Task details => Lines before the one containing "- scraped data: Shageronlinestore" are excluded; retype that line and all remaining lines of the material exactly.

'''

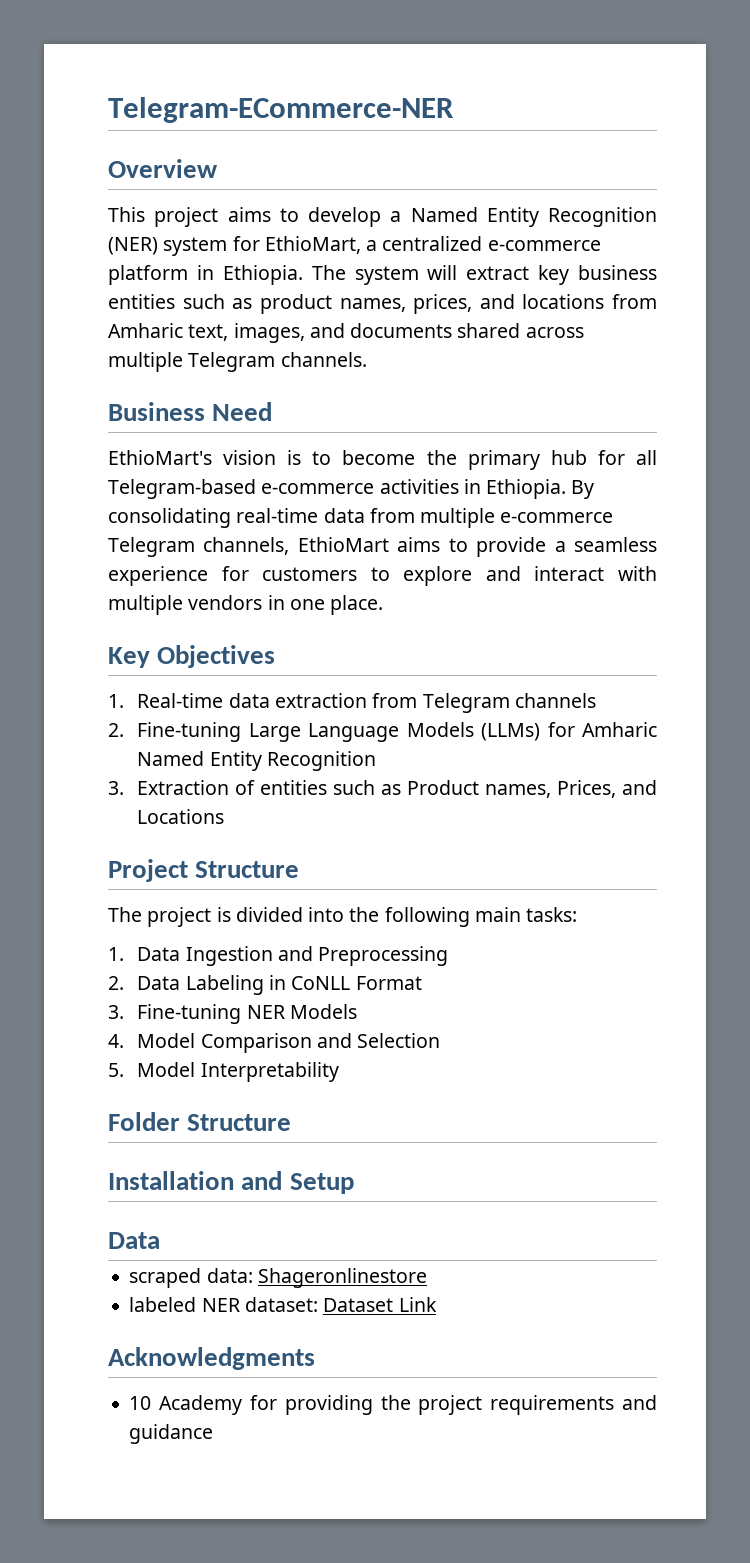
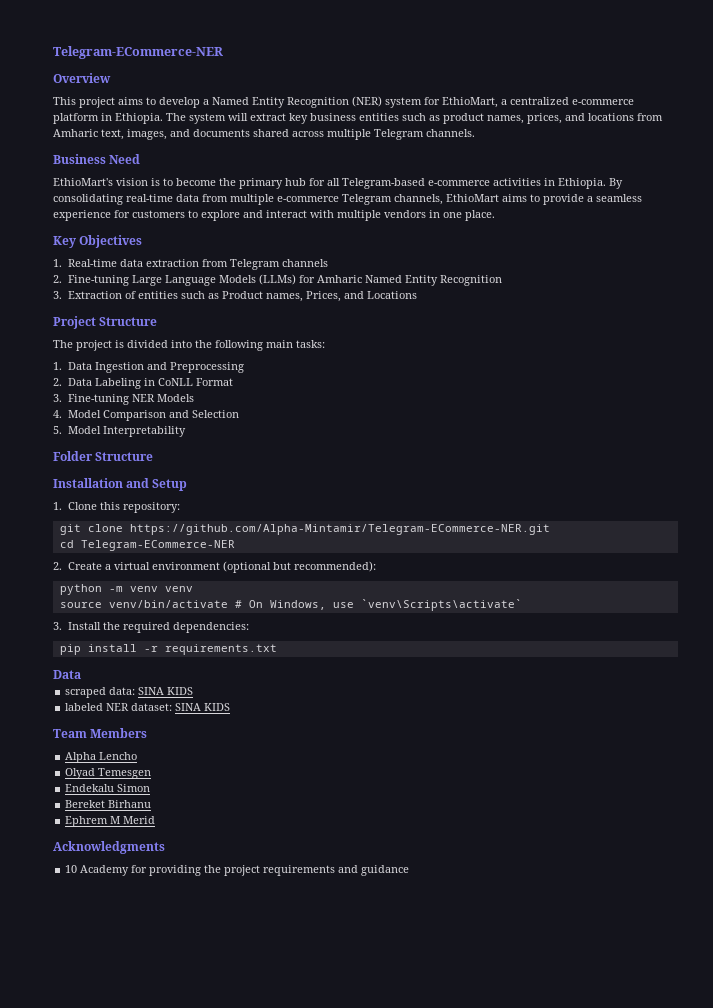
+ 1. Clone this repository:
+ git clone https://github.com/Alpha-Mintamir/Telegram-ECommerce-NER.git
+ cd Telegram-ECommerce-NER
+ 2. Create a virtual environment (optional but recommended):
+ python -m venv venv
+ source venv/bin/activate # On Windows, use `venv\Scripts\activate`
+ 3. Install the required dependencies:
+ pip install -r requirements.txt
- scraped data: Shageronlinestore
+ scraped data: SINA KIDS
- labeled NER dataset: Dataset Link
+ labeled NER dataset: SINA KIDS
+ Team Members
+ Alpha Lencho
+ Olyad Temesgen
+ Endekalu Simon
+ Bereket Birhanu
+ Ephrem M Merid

'''

Your solution =>
- scraped data: Shageronlinestore
+ scraped data: SINA KIDS
- labeled NER dataset: Dataset Link
+ labeled NER dataset: SINA KIDS
+ Team Members
+ Alpha Lencho
+ Olyad Temesgen
+ Endekalu Simon
+ Bereket Birhanu
+ Ephrem M Merid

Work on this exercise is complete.